▶ What to do
An exact copy of the entries is required, excluding any pictures.

(Stored entries)
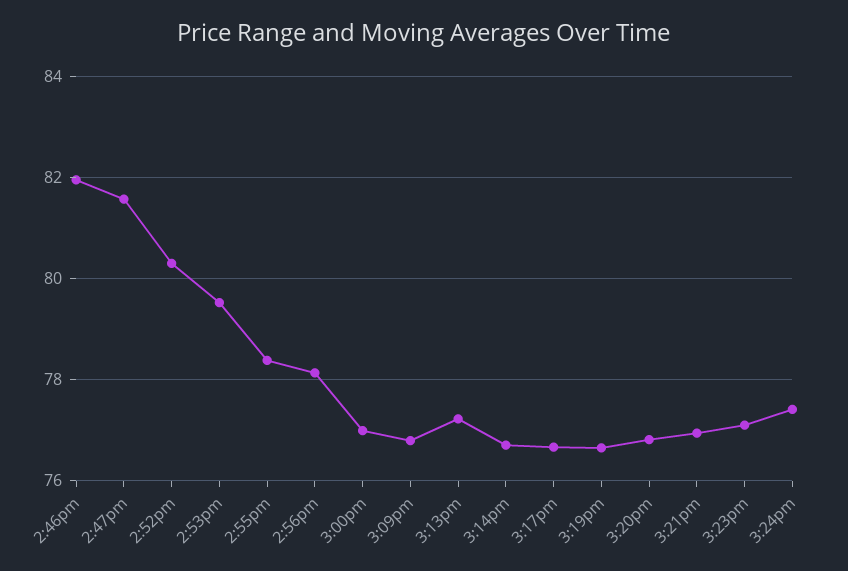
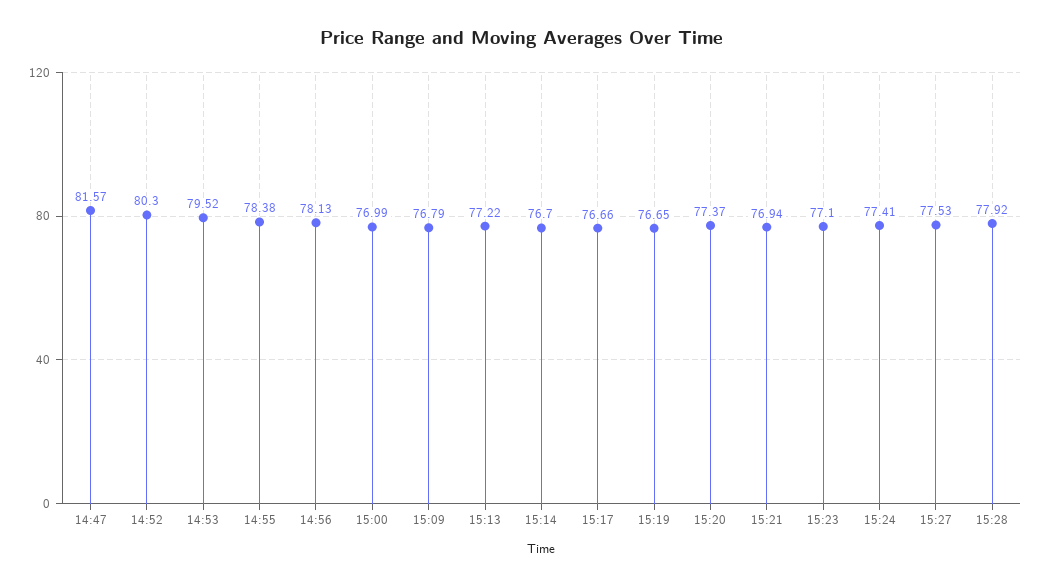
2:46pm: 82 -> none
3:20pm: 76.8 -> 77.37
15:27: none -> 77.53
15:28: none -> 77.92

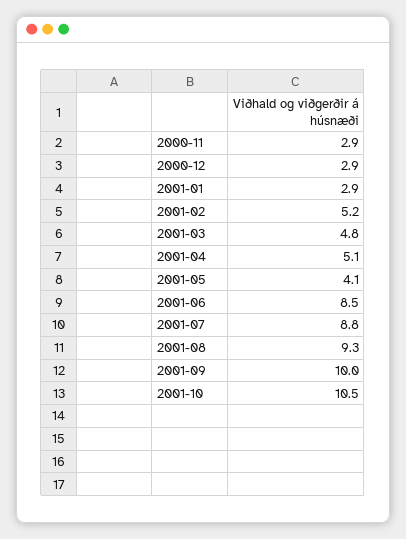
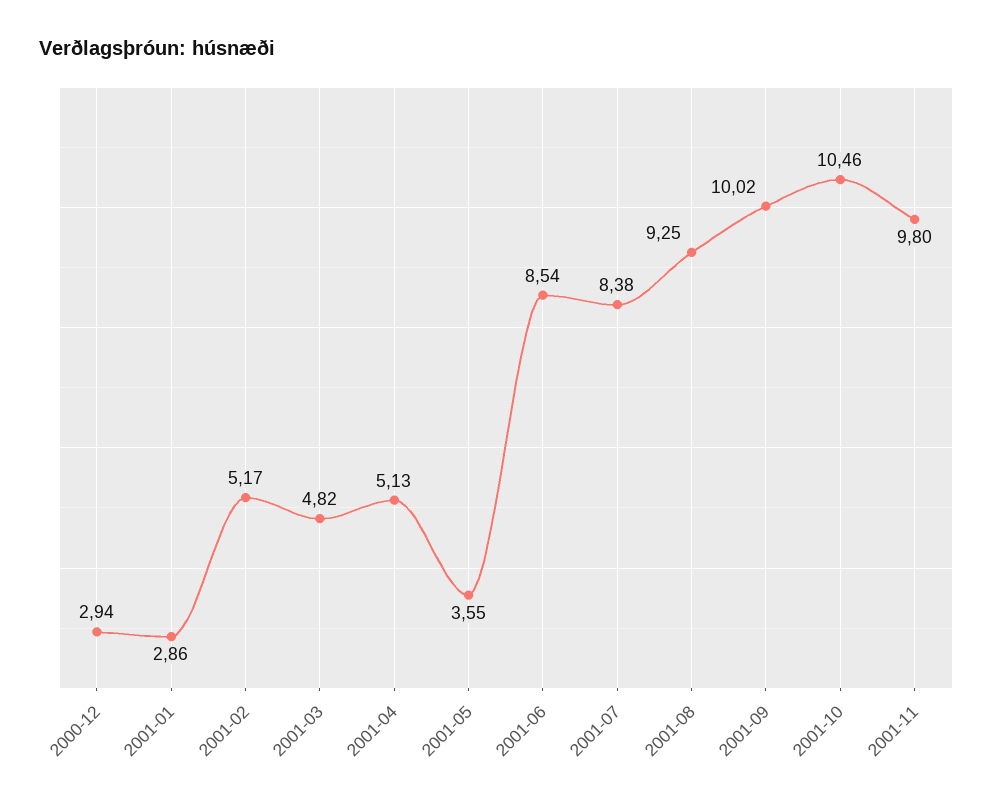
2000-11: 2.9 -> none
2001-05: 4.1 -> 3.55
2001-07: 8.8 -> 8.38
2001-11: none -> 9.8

▶ Solution to the exercise
2:46pm: 82 -> none
3:20pm: 76.8 -> 77.37
15:27: none -> 77.53
15:28: none -> 77.92

2000-11: 2.9 -> none
2001-05: 4.1 -> 3.55
2001-07: 8.8 -> 8.38
2001-11: none -> 9.8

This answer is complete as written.